7 de Marzo de 2021

Mowgli en la GLSE

La R.·. Logia Manuel Fabra nº 60 en el O.·. de Castellón y la R.·. Logia Lluís Vives nº 37 en el O.·. de Valencia, organizaron en torno a la obra de Guillermo de Miguel Amieva y su libro “La iniciación de Mowgli”, una conferencia en la que el propio autor reveló, a un público entregado, parte de sus secretos.

John Lockwood Kipling, pasó la mayor parte de su carrera en la India británica como director de la Escuela de Artes de Mayo y curador del Museo de Lahore. Realizó las ilustraciones para el libro de su hijo Rudyard.

Mowgli es el corazón y el alma atribulada de “El libro de la selva”, historia de Rudyard Kipling, en la que la superioridad del hombre se expresa con una dureza que sorprenderá a aquellos cuya única imagen que conozcan sea cortesía de Disney.

La noción de un niño creciendo entre bestias no comenzó con Mowgli. De hecho, está profundamente arraigado en la cultura y la mitología antiguas: se decía que Rómulo y Remo fueron criados por lobos, mientras que Zeus fue amamantado por una cabra, que en realidad era su madre adoptiva, Amaltea, en forma animal. Aún así, es Mowgli quien se ha convertido en la encarnación más duradera de esta idea.

Por supuesto, fue Rudyard Kipling quien lo creó. Mowgli apareció en ocho de las 15 historias distribuidas en dos volúmenes de “El libro de la selva” entre 1893 y 1895. En 1912, Edgar Rice Burroughs escribió "Tarzán", una historia que desarrolla ideas similares, pero en la madurez.
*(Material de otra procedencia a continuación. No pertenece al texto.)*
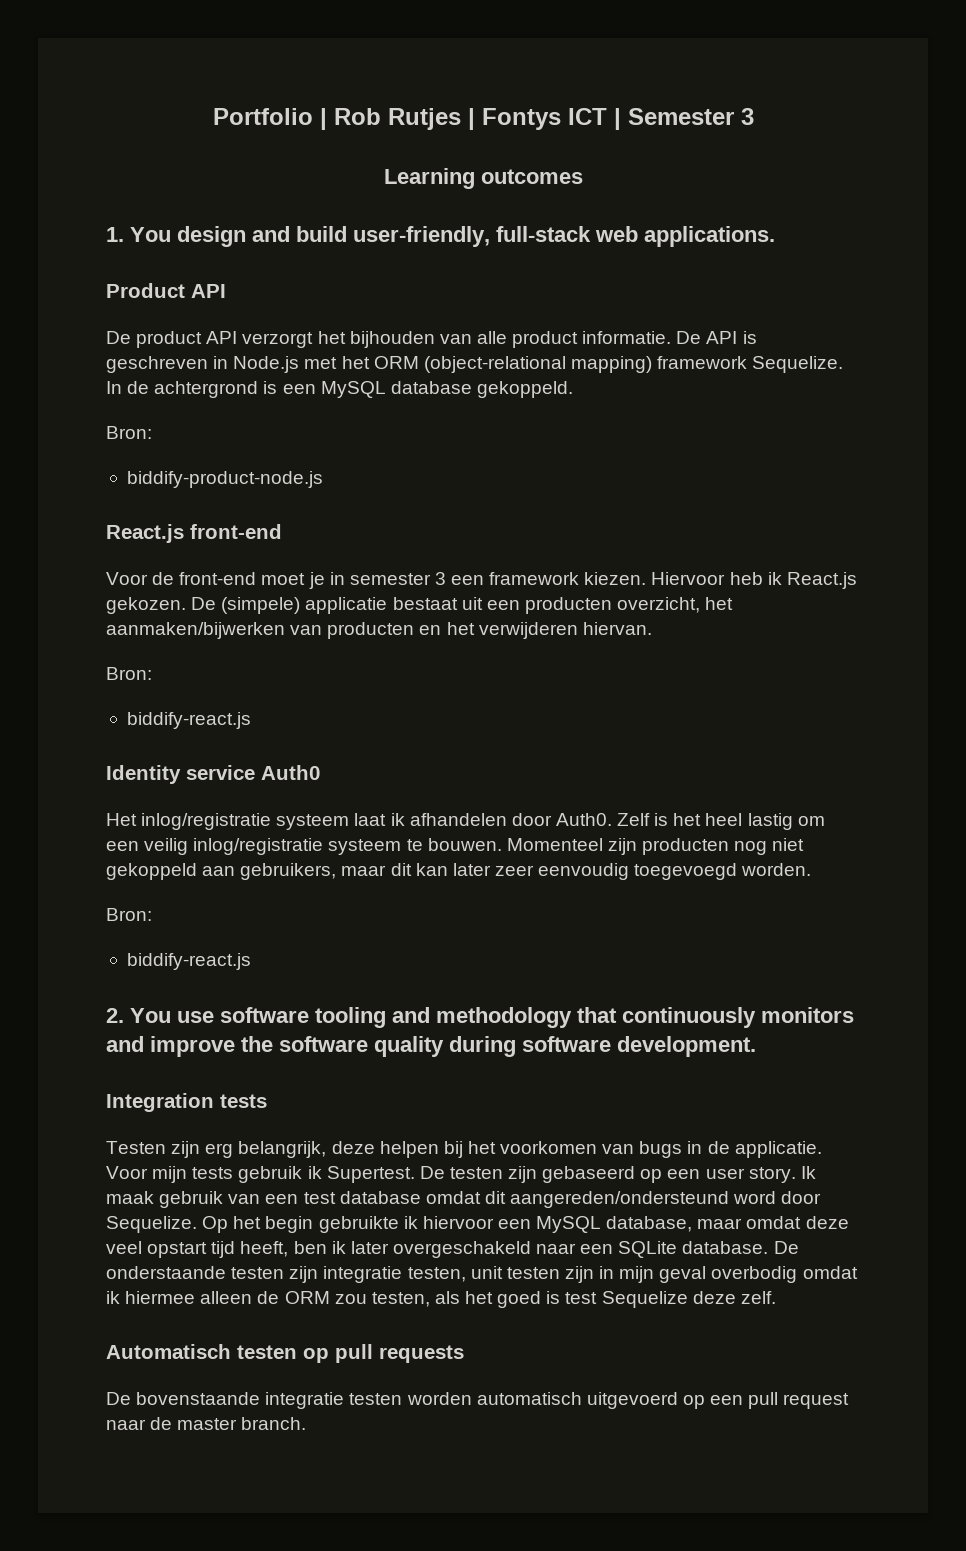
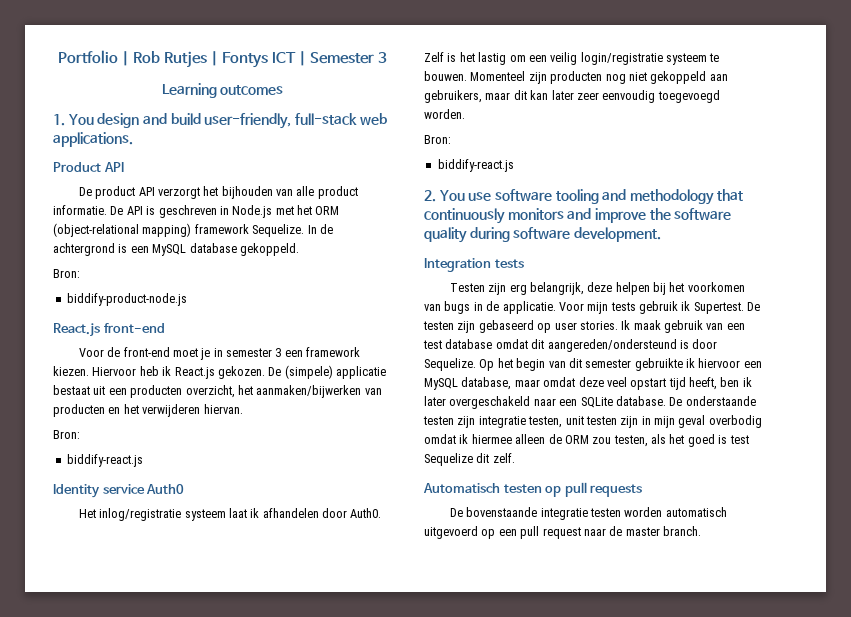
[705,813,743,826] heel -> (475, 57) none
[193,838,324,855] inlog/registratie -> [580,52,663,65] login/registratie
[667,1167,796,1183] een user story. -> [554,321,618,330] user stories.
[733,1191,777,1204] word -> [679,340,689,349] is
(314, 1224) none -> [548,358,632,368] van dit semester
[692,1291,736,1304] deze -> [476,453,490,463] dit

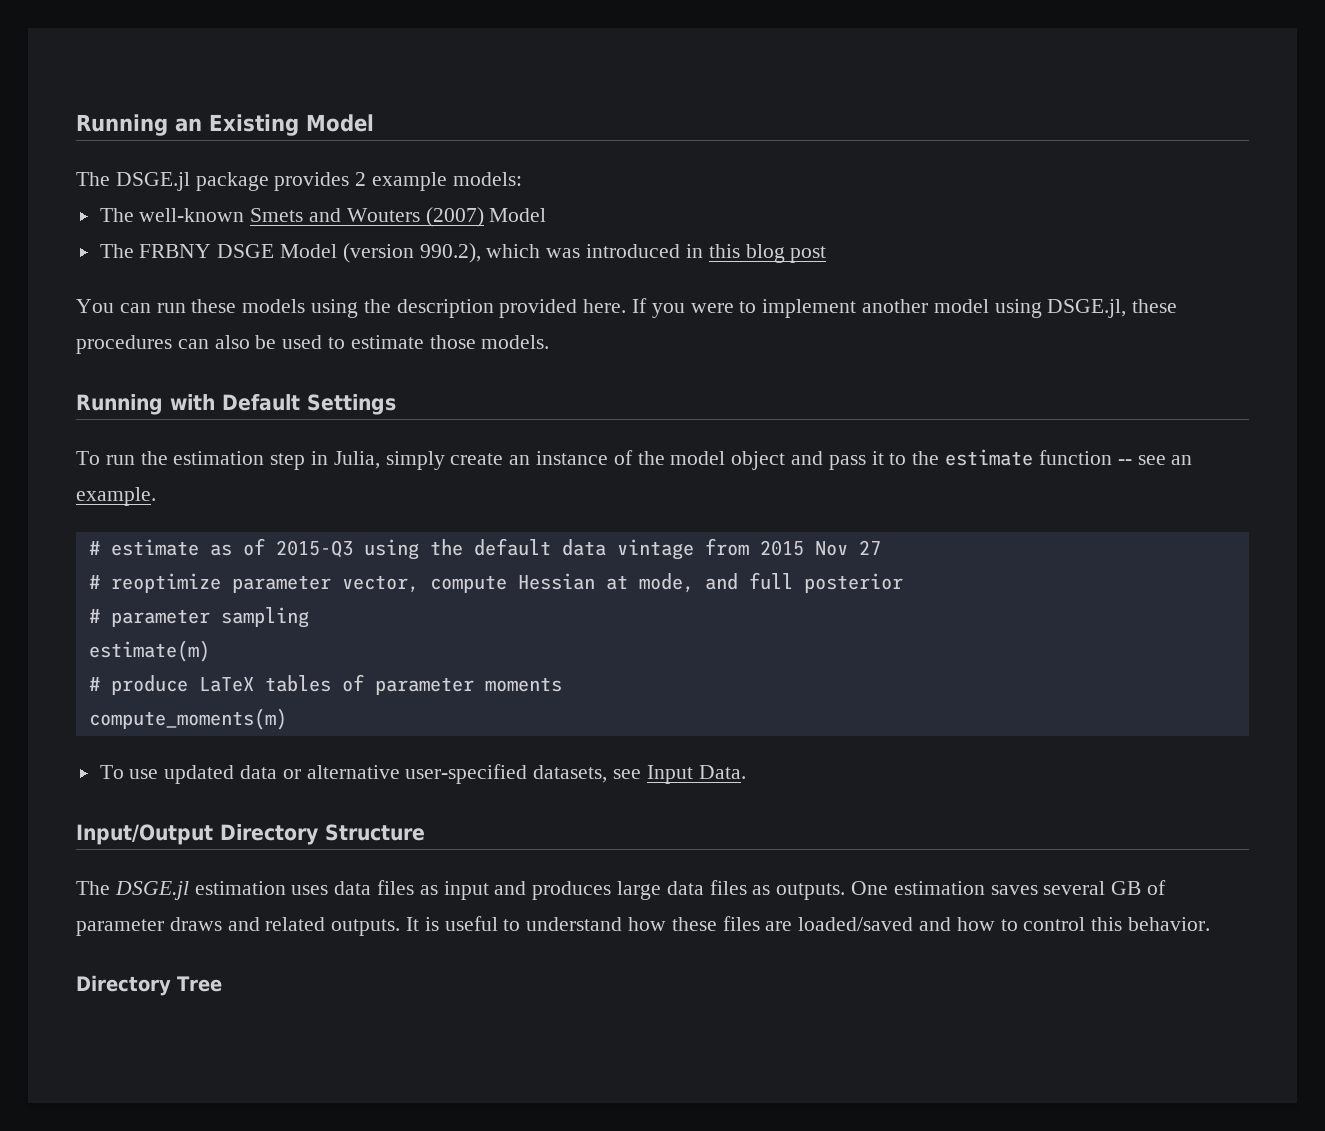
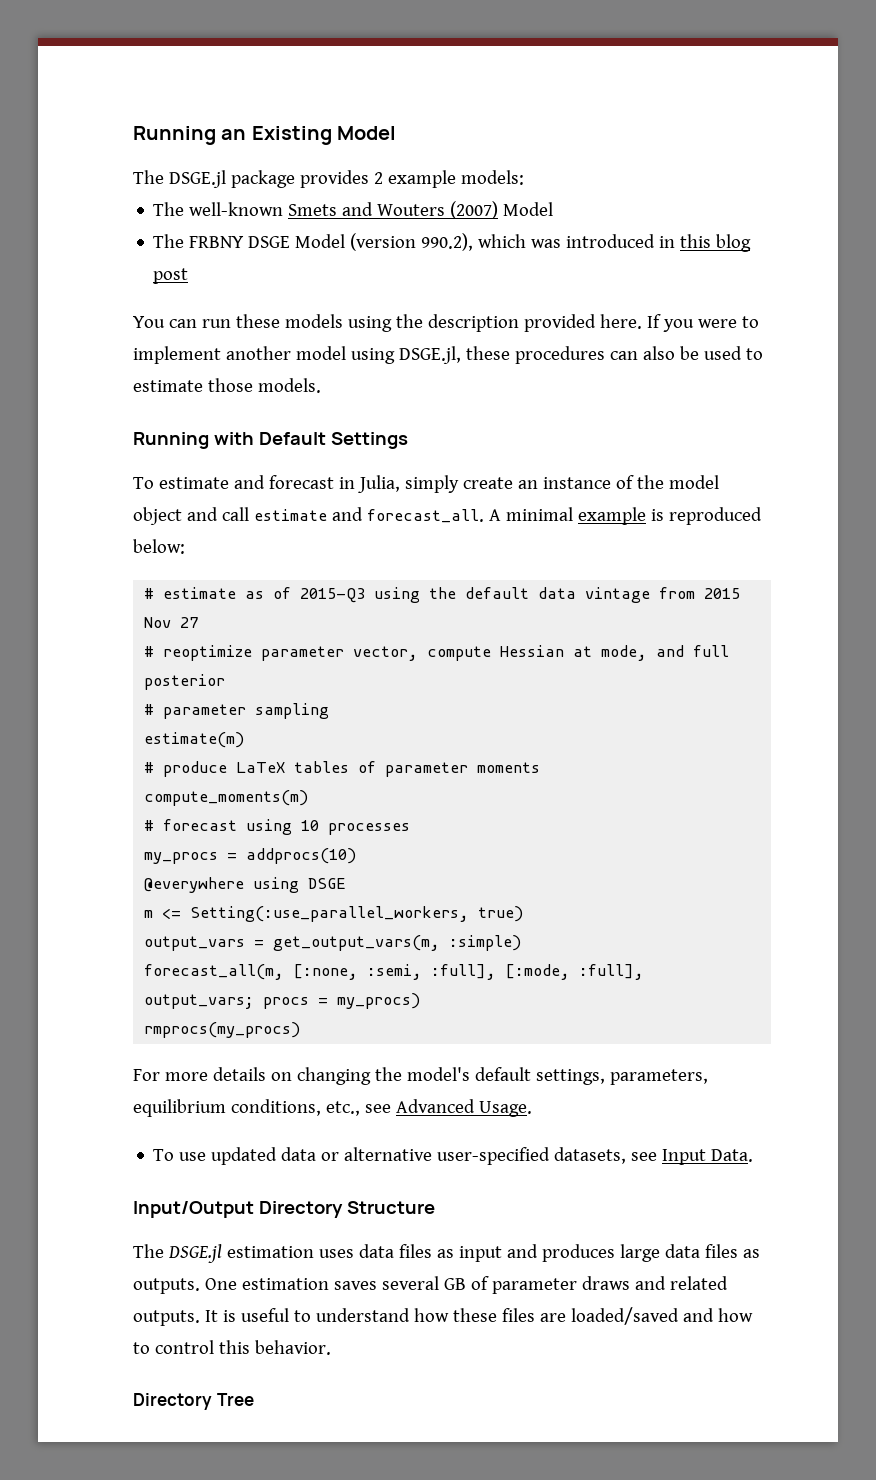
[105,451,306,470] run the estimation step -> [158,475,334,489] estimate and forecast
[828,449,1193,470] [76,487,156,506] pass it to the estimate function -- see an example. -> [221,507,762,525] [133,539,185,554] call estimate and forecast_all. A minimal example is reproduced below:
(287, 719) none -> [144,819,411,835] [144,848,357,864] [144,877,347,893] [144,906,524,922] [144,935,522,951] [144,964,645,980] [144,993,421,1009] [144,1022,301,1038] [133,1067,708,1085] [133,1099,532,1117] // # forecast using 10 processes // my_procs = addprocs(10) // @everywhere using DSGE // m <= Setting(:use_parallel_workers, true) // output_vars = get_output_vars(m, :simple) // forecast_all(m, [:none, :semi, :full], [:mode, :full], output_vars; procs = my_procs) // rmprocs(my_procs) // For more details on changing the model's default settings, parameters, equilibrium conditions, etc., see Advanced Usage.

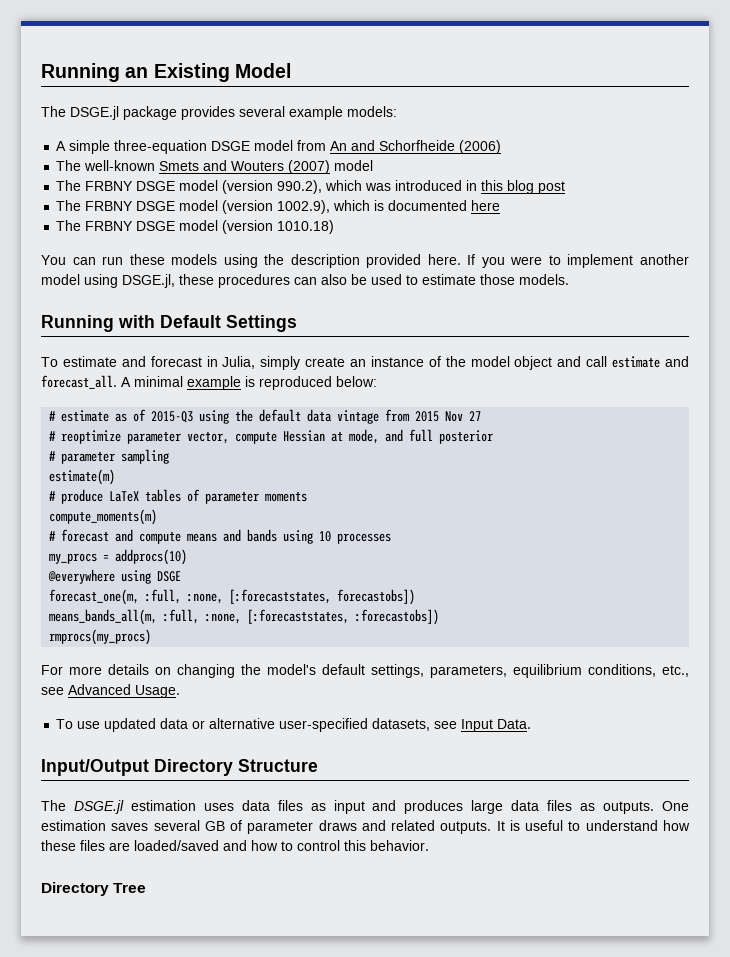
[373,172,383,184] 2 -> [239,106,285,117] several
(524, 177) none -> [56,140,502,154] // A simple three-equation DSGE model from An and Schorfheide (2006)
[503,202,554,216] [153,234,346,248] Model // The FRBNY DSGE Model -> [334,160,374,171] [56,180,219,191] model // The FRBNY DSGE model
(189, 276) none -> [56,200,501,214] [56,220,335,234] // The FRBNY DSGE model (version 1002.9), which is documented here // The FRBNY DSGE model (version 1010.18)
(238, 825) none -> [115,529,278,544] and compute means and bands
[144,906,524,922] [144,935,522,951] [144,964,645,980] [144,993,421,1009] m <= Setting(:use_parallel_workers, true) // output_vars = get_output_vars(m, :simple) // forecast_all(m, [:none, :semi, :full], [:mode, :full], output_vars; procs = my_procs) -> [49,589,416,605] [49,609,440,625] forecast_one(m, :full, :none, [:forecaststates, forecastobs]) // means_bands_all(m, :full, :none, [:forecaststates, :forecastobs])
Mowgli es un niño criado entre lobos, Tarzán un hombre más feliz en compañía de simios, pero cada uno sirve como depósito de nuestras fantasías más obstinadas sobre quiénes podríamos ser debajo de nuestra fachada civilizada.

Mowgli puede representar para nosotros la inocencia y la pureza perdidas, pero para los animales de la historia es un símbolo oscuro de la maldad de los hombres.

Kipling puso en sus relatos casi todo lo que sabía, escuchó o soñó sobre la jungla hindú. Otros lectores han interpretado la obra como alegorías de la política y la sociedad de la época. Las más conocidas son las tres historias que giran en torno a las aventuras de un cachorro de hombre abandonado, Mowgli, que es criado por lobos. Las más famosas de las otras historias son probablemente "Rikki-Tikki-Tavi", sobre una mangosta heroica, y "Toomai of the Elephants", la de un joven auriga de elefantes. Como ocurre con gran parte del trabajo de Kipling, cada una está precedida por un verso y seguido por otro.

“El Libro de la Selva”, debido a su tono moral, llegó a ser utilizado como libro Scout. El uso de este universo fue aprobado por Kipling tras una petición directa de Robert Baden-Powell, fundador del movimiento. Akela, la cabeza de lobo, se ha convertido en una figura de alto nivel en el movimiento, y el nombre lo adopta tradicionalmente el líder de cada manada Cub Scout.

 

En cuanto a la obra del QH De Miguel, dispone en paralelo la propia iniciación del autor, quien nos introduce en el universo esotérico de la masonería, desvelando las claves que nos permiten descubrir las analogías existentes entre la iniciación masónica y la que Rudyard Kipling, como gran arquitecto del “Libro de la selva”, hace experimentar a Mowgli.

A través de un cuidado y fundado proceso discursivo, prueba la imposibilidad de que el Libro pudiera explicarse sin la experiencia masónica vivida por Kipling. El ensayo desenmascara la logia encubierta que Kipling escondió en el relato. Akela, como venerable maestro de la manada de Seooanne, y Bagheera y Baloo, como maestros vigilantes, son los encargados de transmitir al pequeño Mowgli el poso de la tradición de los Pueblos libres de la Selva. En la lectura subyace, por tanto, el valor de la tradición y el ritual como instrumentos para la supervivencia de la civilización.

Guillermo de Miguel Amieva es natural de Zaragoza, aunque su origen materno es asturiano y el paterno palentino. En la actualidad ejercita la abogacía en Palencia. Ha desarrollado una intensa vida literaria y periodística. Colaboró en los semanarios Carrión, Palencia 7 y Los Vocceos; podemos encontrarlo habitualmente en El Norte de Castilla. Cultiva todos los géneros literarios, incluída la poesía. Es autor del ensayo sobre el mundo jurídico “El alma de la defensa" y de los ensayos masónicos “La Iniciación de Mowgl”i, “Viaje masónico a bordo del Nautilus", “En torno al mandil” y” Déjame que te cuente”, así como de la novela negra “El plano de obra”.